A fair prospect indeed, and an unforgettable moment when one comes for the first time to the crest of a hill and looks over an unknown country shimmering in the sun, with the white coiling English lanes inviting exploration. Donald set off down the hill, singing lustily: “0 mistress mine, where are you roaming?” George followed a little hesitatingly. His legs were already rather tired, it was long past eleven – how would they get back in time for lunch, and what would be said if they were late? He mentioned his fears timidly to Donald.

“What! Tired? Why, good God, man, we've only just started! We'll push on another four miles to Crockton, and have lunch in a pub. I told them we shouldn't be in until after tea.”
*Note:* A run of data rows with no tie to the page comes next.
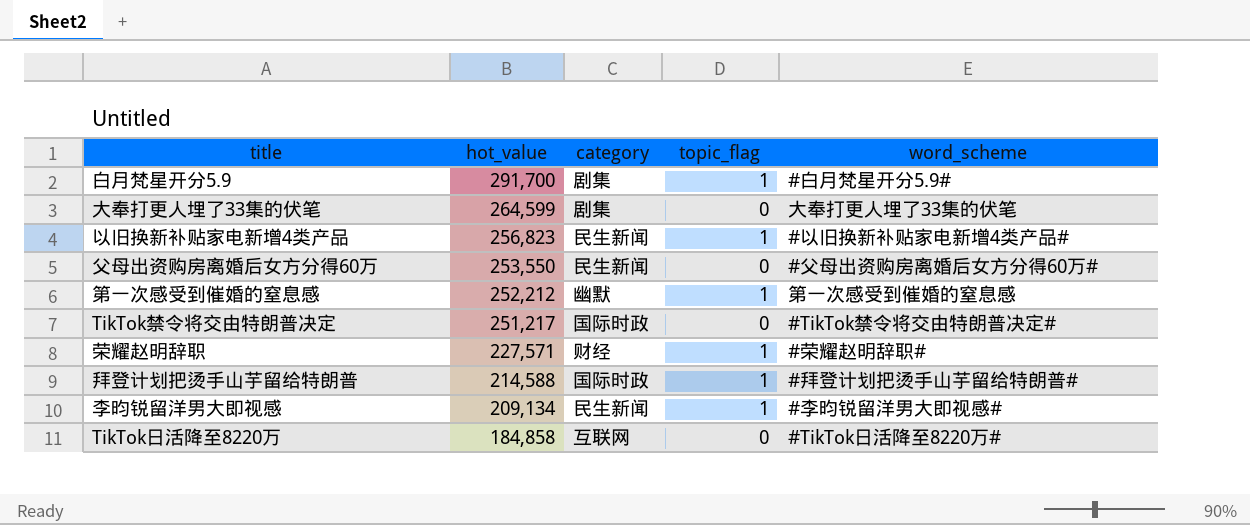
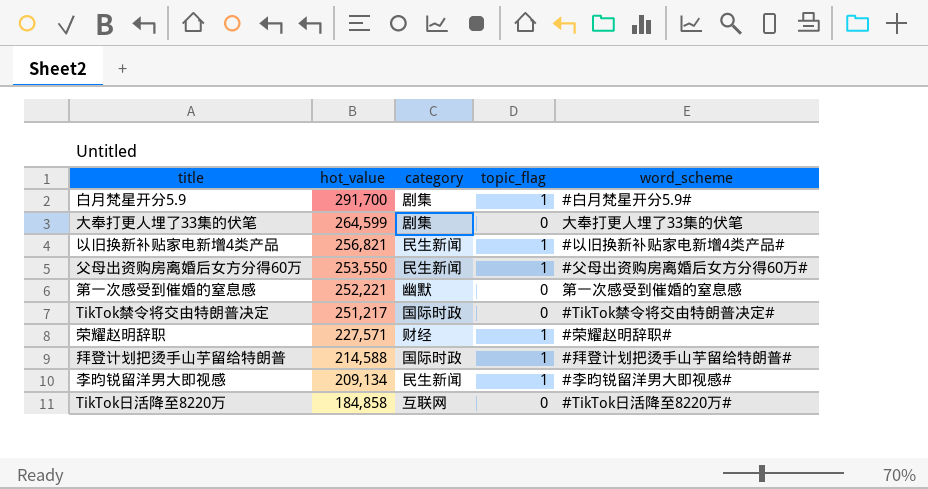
以旧换新补贴家电新增4类产品 | hot_value: 256,823 -> 256,821
父母出资购房离婚后女方分得60万 | topic_flag: 0 -> 1
第一次感受到催婚的窒息感 | hot_value: 252,212 -> 252,221
第一次感受到催婚的窒息感 | topic_flag: 1 -> 0

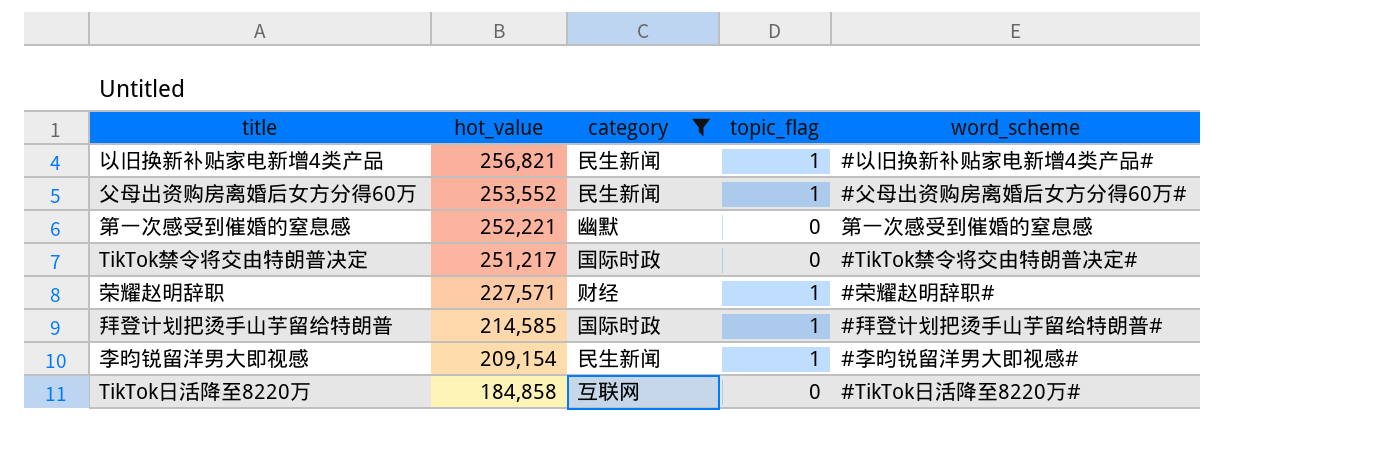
filter: none -> category != 剧集
父母出资购房离婚后女方分得60万 | hot_value: 253,550 -> 253,552
拜登计划把烫手山芋留给特朗普 | hot_value: 214,588 -> 214,585
李昀锐留洋男大即视感 | hot_value: 209,134 -> 209,154

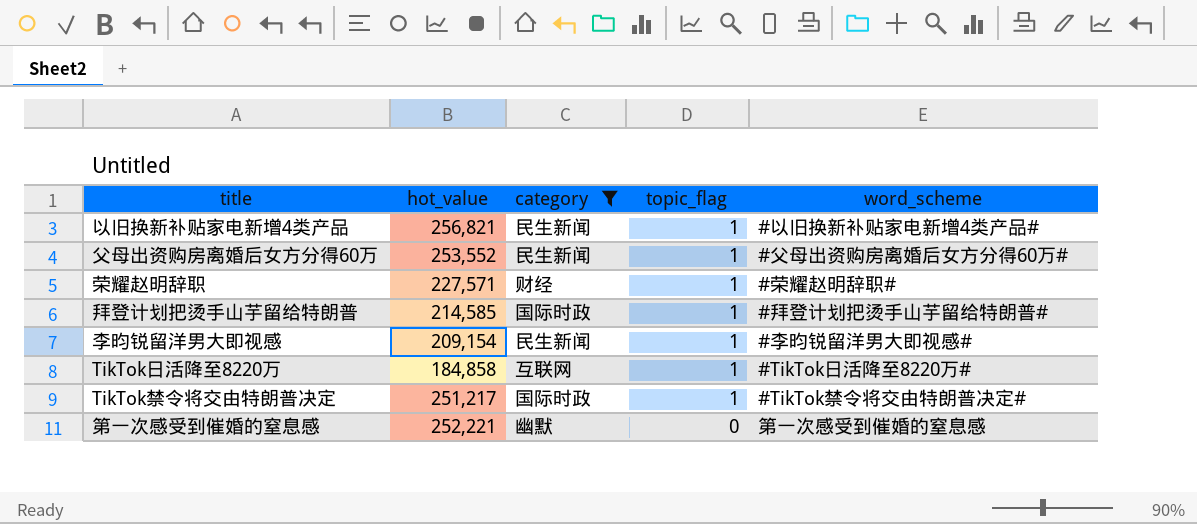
row order: hot_value descending -> topic_flag descending
TikTok日活降至8220万 | topic_flag: 0 -> 1
TikTok禁令将交由特朗普决定 | topic_flag: 0 -> 1

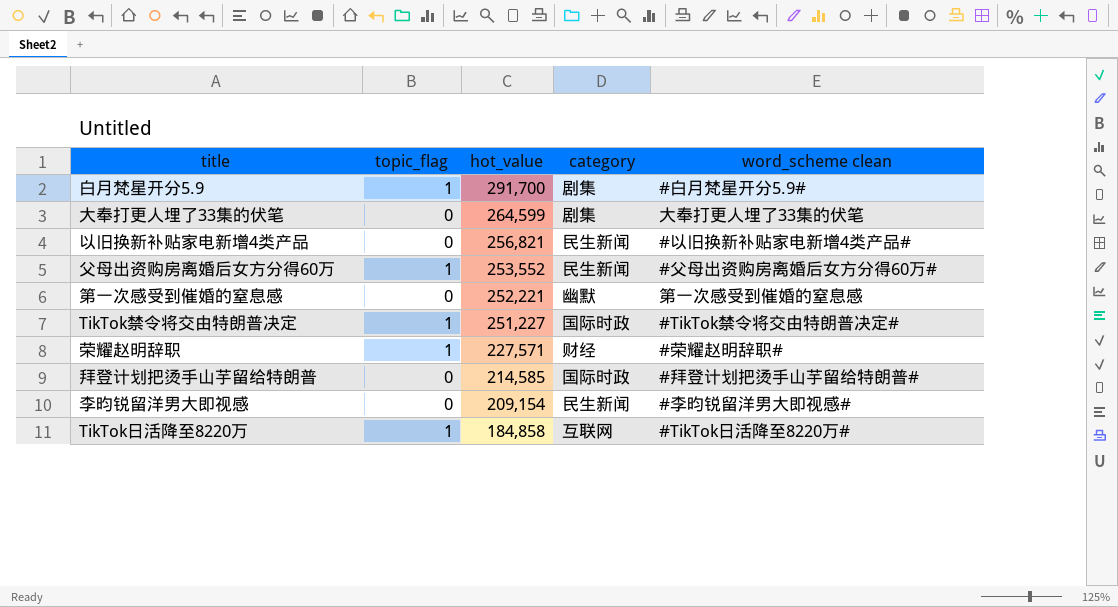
filter: category != 剧集 -> none
row order: topic_flag descending -> hot_value descending
column topic_flag | position: 4 -> 2
column name: word_scheme -> word_scheme clean
以旧换新补贴家电新增4类产品 | topic_flag: 1 -> 0
TikTok禁令将交由特朗普决定 | hot_value: 251,217 -> 251,227
拜登计划把烫手山芋留给特朗普 | topic_flag: 1 -> 0
李昀锐留洋男大即视感 | topic_flag: 1 -> 0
The rest of the day passed for George in a kind of golden glory of fatigue and exultation. His legs ached bitterly – although they only walked about fifteen miles all told – but he was ashamed to confess his tiredness to Donald, who seemed as fresh at the end of the day as when he started. George came home with confused and happy memories – the long talk and the friendly silences, the sun's heat, a deer-park and Georgian red-brick mansion they stopped to look at, the thatched pub at Crock-ton where he ate bread and cheese and pickles and drank his first beer, the elaborately carved Norman church at Crockton. They sat for half an hour after lunch in the churchyard, while Donald smoked a pipe. A Red Admiral settled on a grey flat tombstone, speckled with crinidy orange and flat grey-green lichens. They talked with would-be profundity about how Plato had likened the Soul – Psyche – to a butterfly, and about death, and how one couldn't possibly accept theology or the idea of personal immortality. But they were cheerful about it – the only sensible time to discuss these agonizing problems is after a pleasant meal accompanied with strong drink; and they felt so
well and cheery and animal-insouciant in the warm sunlight, they didn't really believe they would ever die. In that they showed considerable wisdom; for you will remember that the wise Montaigne spent the first half of his life preparing for death, and the latter part in arguing that it is much wiser never to think about dying at all – time enough to think of
that
when it comes along.

For Donald that was just a pleasant day, which very soon took its place among the vague mists of half-memory. For George it was all extraordinarily important. For the first time he felt and understood companionship between men – the frank, unsuspicious exchange of goodwill and talk, the spontaneous collaboration of two natures. That was really the most important gain. But he also discovered the real meaning of travel. It sounds absurd to speak of a fifteen-mile walk as “travel”. But you may go thousands of miles by train and boat between one international hotel and another, and not have the sensation of travelling at all. Travel means the consciousness of adventure and exploration, the sense of covering the miles, the ability to seize indefatigably upon every new or familiar source of delight. Hence the horror of
tourism
, which is a conventionalizing, a codification, of adventure and exploration – which is absurd. Adventure is allowing the unexpected to happen to you. Exploration is experiencing what you have not experienced before. How can there be any adventure, any exploration, if you let somebody else – above all, a travel bureau – arrange everything beforehand? It isn't seeing new and beautiful things which matters, it's seeing them for yourself. And if you want the sensation of covering the miles, go on foot. Three hundred miles on foot in three weeks will give you infinitely more sense of travel, show you infinitely more surprising and beautiful experiences, than thirty thousand miles of mechanical transport.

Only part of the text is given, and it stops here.